The government function in this case (a determination that there is no right of action in A so that he could not attack the family unit and the legitimacy and well being of the child) far outweighs the private interest of A. As stated in the trial court’s opinion letter:
“I don’t believe that a statute which prevents a biological father from bastardizing a child violates due process of law. It appears that the legislature has carefully weighed the various social values and decided that the biological father’s rights are subordinate to the collective rights of the child, the mother, the presumed father and the family unit.”
Affirmed.
. Section 1 of the Fourteenth Amendment of the United States Constitution provides in pertinent part: “ * * '* nor shall any State deprive any person of life, liberty or property without due process of law; nor deny to any person * * * the equal protection of the laws.” Art. 1, § 2 of the Wyoming Constitution provides: “In their inherent right to life, liberty and the pursuit of happiness, all members of the human race are equal.” Art. 1, § 6 of the Wyoming Constitution provides: “No person shall be deprived of life, liberty or property without due process of law.”
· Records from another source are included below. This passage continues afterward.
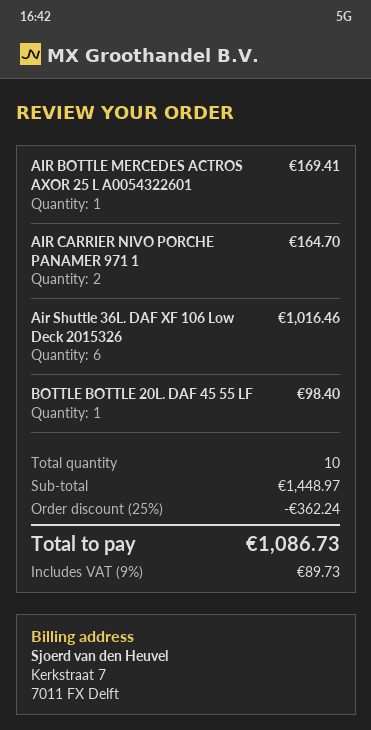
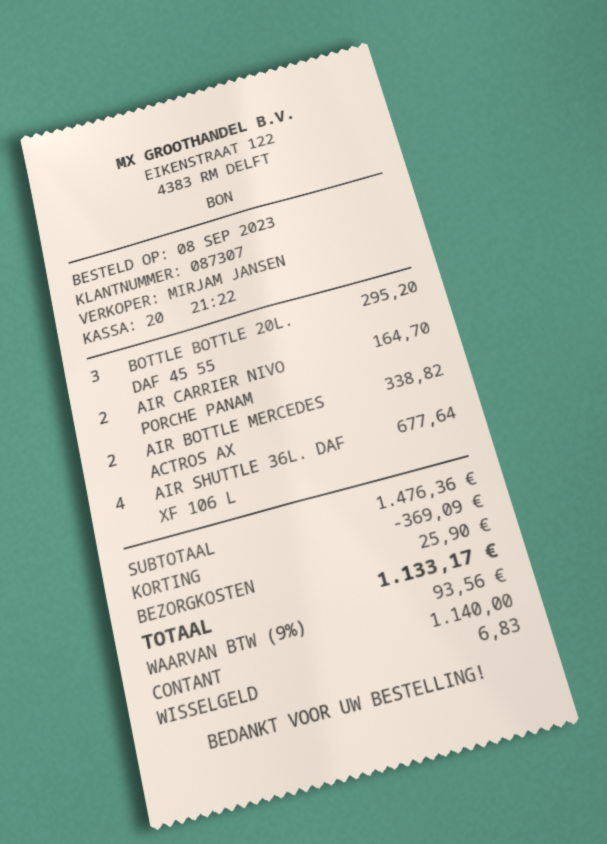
AIR BOTTLE MERCEDES ACTROS AXOR 25 L A0054322601: 1 for 169.41 -> 2 for 338.82
Air Shuttle 36L. DAF XF 106 Low Deck 2015326: 6 for 1016.46 -> 4 for 677.64
BOTTLE BOTTLE 20L. DAF 45 55 LF: 1 for 98.40 -> 3 for 295.20
subtotal: 1448.97 -> 1476.36
discount: 362.24 -> 369.09
shipping: none -> 25.90
tax: 9% = 89.73 -> 9% = 93.56
total: 1086.73 -> 1133.17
. Appellees also refer to legislative intent as a basis for their position. They point to the fact that § .14-2-101, W.S.1977 et seq., was modeled after the Uniform Parentage Act, but that the following section of the uniform act was omitted from the Wyoming enactment as one of the instances in which a man is presumed to be the natural father of a child:
“(5) he acknowledges his paternity of the child in a writing filed with the [appropriate court or Vital Statistics Bureau], which shall promptly inform the mother of the filing of the acknowledgment, and she does not dispute the acknowledgment within a reasonable time after being informed thereof, in a writing filed with the [appropriate court or Vital Statistics Bureau], If another man is presumed under this section to be the child’s father, acknowledgment may be effected only with the written consent of the presumed father or after the presumption has been rebutted.” 9A U.L.A. Matrimonial, Family & Health Laws, Parentage Act, § 4, p. 591 (1979).
Appellees argue that the deliberate omission of such from the Wyoming act evidences an intent to deny such entitlement to a biological father since the language gives such entitlement to him. However the language would not do so in this case. Other states in which the language was not omitted in the adopted legislation interpret the language to afford such entitlement only after the presumption of paternity in another has been rebutted. See, e.g., R. McG. v. J. W., Colo., 615 P.2d 666 at 669 (1980).